Non sarà che con la sindrome delle Torri Gemelle qualcuno vuole cancellare la democrazia come “costo della politica”? Forse per questo si è proposto anche di fatto la cancellazione delle feste laiche come il 25 aprile e il 1 maggio con la motivazione di evitare i ponti? Ora fino a prova contraria chi va a fare il ponte utilizza i propri sacrosanti giorni di ferie e non ruba nulla a nessuno e poi l’unica vera conseguenza è un grave colpo all’economia del turismo con l’ennesimo effetto recessivo. Dicono che dobbiamo comunque alzare la produttività (spremere maggiormente la forza lavoro, ndr.) come se il problema italiano fosse quello di produrre più merci e non quello di vendere ciò che rimane nei magazzini!

Ma soprattutto perché mai dovrebbe essere di consolazione ad un pensionato con la minima, ad un senza tetto, ad un malato, ad un disoccupato sapere che gli onorevoli pagano di più la spigola al buffet parlamentare?

Una cosa però questo giovedì nero della finanza ha mostrato: il volto degli speculatori. La crisi del fine settimana è stata chiaramente decisa violentemente da quegli ambienti ostili alla Tobin Tax di cui finalmente si sta parlando: una tassa piccola piccola sulle transazioni veloci, quelle preferite dal mordi e fuggi delle locuste finanziarie.

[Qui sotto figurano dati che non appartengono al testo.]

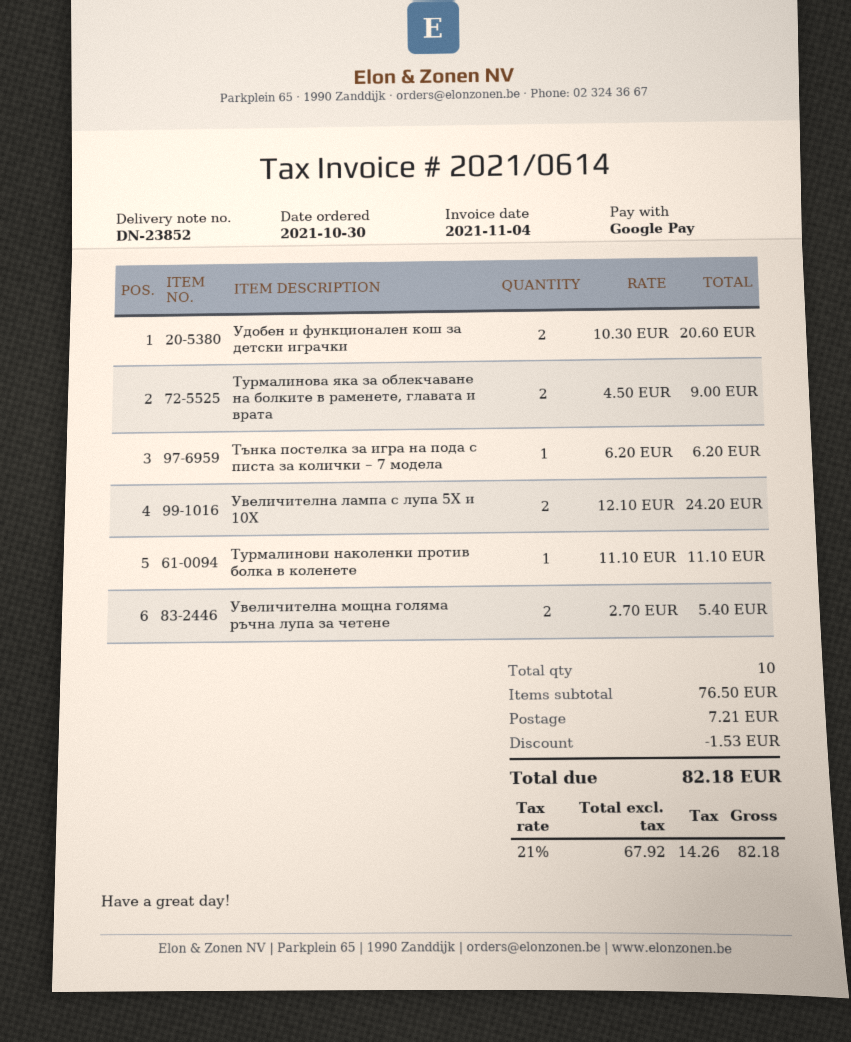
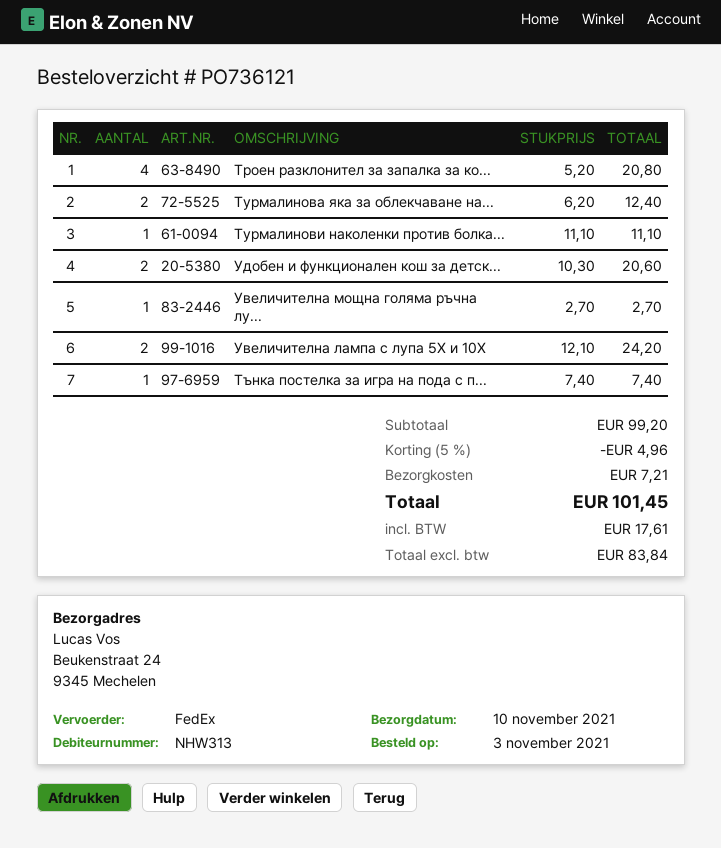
order date: 2021-10-30 -> 2021-11-03
Турмалинова яка за облекчаване на болките в раменете, главата и врата: 2 x 4.50 = 9.00 -> 2 x 6.20 = 12.40
Тънка постелка за игра на пода с писта за колички – 7 модела: 1 x 6.20 = 6.20 -> 1 x 7.40 = 7.40
Увеличителна мощна голяма ръчна лупа за четене: 2 x 2.70 = 5.40 -> 1 x 2.70 = 2.70
Троен разклонител за запалка за ко...: none -> 4 x 5.20 = 20.80
subtotal: 76.50 -> 99.20
discount: 1.53 -> 4.96
net: 67.92 -> 83.84
tax: 14.26 -> 17.61
total: 82.18 -> 101.45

Forse una goccia nel mare, ma sufficiente a far venire fuori dall’anonimato quelli che fino a ieri si nascondevano dietro le incomprensibili regole del trading azionario: puntuali quelle banche che abbiamo salvato due anni fa spendendo 15 trilioni di dollari (15.000 miliardi di dollari, ndr) si sono dette assolutamente contrarie ad ogni museruola alla speculazione finanziaria.

Ma allora che fare?

Sul versante finanziario possiamo vietare le vendite allo scoperto, introdurre la Tobin Tax, comprare i titoli dei singoli stati aderenti all’Ue dalle banche centrali al tasso ufficiale dell’1,2 %. Su quello economico cancellare tutte le spese militari a partire da quello impegnato nelle guerre afgane e libiche, annullare spese disastrose come quelle destinate al Ponte di Messina o alla Tav in Val di Susa, organizzare sistemi di controllo efficaci per combattere corruzione e concussione, fare accertamenti fiscali veri sui grandi evasori e, perché no, chiedere indietro i fondi pubblici erogati alle aziende in crisi a salvaguardia dell’occupazione quando queste delocalizzano all’estero (cominciando dalla Fiat di Marchionne).

Non è una triste fatalità o il prodotto di un destino cinico e baro ciò che accade nel giovedì nero: è un feroce classismo interno ed internazionale contro le classi popolari. Dobbiamo imparare a difenderci.